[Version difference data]
- Opening Delimiter -
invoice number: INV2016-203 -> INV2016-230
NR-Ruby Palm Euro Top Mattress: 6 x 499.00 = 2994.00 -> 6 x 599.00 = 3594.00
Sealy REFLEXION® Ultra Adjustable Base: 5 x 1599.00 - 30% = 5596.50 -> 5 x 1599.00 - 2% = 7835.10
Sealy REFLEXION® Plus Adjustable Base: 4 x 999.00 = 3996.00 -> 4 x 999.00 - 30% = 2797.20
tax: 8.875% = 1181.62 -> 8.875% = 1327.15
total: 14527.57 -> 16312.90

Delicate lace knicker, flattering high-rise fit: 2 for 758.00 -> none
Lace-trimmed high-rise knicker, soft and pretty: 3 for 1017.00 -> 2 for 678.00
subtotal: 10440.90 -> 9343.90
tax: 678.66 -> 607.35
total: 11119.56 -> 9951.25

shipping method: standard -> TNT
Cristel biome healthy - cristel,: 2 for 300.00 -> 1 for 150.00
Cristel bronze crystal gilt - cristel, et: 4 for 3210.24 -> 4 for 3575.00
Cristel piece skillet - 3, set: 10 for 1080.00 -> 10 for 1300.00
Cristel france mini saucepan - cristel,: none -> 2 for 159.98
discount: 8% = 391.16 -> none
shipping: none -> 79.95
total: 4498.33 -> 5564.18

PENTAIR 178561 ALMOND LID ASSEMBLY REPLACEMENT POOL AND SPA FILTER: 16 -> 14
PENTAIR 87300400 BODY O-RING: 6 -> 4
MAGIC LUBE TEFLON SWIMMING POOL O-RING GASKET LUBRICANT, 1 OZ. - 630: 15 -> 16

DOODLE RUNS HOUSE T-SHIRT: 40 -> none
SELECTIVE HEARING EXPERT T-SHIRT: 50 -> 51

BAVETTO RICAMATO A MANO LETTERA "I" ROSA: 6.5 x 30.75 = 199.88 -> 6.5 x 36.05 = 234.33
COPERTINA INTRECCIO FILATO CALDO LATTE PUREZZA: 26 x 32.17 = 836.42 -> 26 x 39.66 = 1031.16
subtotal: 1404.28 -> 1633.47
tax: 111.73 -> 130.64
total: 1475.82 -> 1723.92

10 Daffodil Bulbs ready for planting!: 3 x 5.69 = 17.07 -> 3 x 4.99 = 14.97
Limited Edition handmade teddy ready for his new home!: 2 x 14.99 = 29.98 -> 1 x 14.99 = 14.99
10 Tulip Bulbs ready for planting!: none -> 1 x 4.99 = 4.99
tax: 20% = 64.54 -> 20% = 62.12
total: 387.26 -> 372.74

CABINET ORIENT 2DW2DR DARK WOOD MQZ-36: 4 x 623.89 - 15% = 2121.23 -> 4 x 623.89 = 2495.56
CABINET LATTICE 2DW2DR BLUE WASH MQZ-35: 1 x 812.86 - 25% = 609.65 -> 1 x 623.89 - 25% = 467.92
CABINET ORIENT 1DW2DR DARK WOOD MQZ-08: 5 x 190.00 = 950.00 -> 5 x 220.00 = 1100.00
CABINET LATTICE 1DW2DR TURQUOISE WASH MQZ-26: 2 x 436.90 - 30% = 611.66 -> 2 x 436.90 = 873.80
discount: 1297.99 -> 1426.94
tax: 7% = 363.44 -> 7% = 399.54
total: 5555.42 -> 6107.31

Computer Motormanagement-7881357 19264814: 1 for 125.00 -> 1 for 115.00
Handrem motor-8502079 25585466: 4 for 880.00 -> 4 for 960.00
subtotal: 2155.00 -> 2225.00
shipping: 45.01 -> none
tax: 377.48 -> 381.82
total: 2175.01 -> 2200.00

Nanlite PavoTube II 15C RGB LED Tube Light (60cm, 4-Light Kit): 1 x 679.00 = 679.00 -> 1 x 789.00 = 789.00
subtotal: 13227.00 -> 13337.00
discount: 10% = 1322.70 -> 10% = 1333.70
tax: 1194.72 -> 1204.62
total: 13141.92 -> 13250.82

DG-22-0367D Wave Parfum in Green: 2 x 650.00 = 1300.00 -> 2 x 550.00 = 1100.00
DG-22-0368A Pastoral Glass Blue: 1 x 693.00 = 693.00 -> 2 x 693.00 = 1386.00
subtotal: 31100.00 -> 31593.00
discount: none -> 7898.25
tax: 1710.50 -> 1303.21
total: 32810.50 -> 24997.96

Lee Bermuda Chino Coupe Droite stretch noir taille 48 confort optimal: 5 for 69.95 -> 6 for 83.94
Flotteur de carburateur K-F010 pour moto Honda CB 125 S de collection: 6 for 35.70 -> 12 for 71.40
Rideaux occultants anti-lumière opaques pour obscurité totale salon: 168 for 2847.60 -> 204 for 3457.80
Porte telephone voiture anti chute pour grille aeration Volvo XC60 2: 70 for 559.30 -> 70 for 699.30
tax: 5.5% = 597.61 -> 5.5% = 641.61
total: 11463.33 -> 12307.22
- Closing Delimiter -
● **Description of the task**:
From the records above, transcribe without alteration every line from the one with "Flotteur de carburateur" to the one with "Rideaux occultants anti-lumière", inclusive.

● **Reply**:
Flotteur de carburateur K-F010 pour moto Honda CB 125 S de collection: 6 for 35.70 -> 12 for 71.40
Rideaux occultants anti-lumière opaques pour obscurité totale salon: 168 for 2847.60 -> 204 for 3457.80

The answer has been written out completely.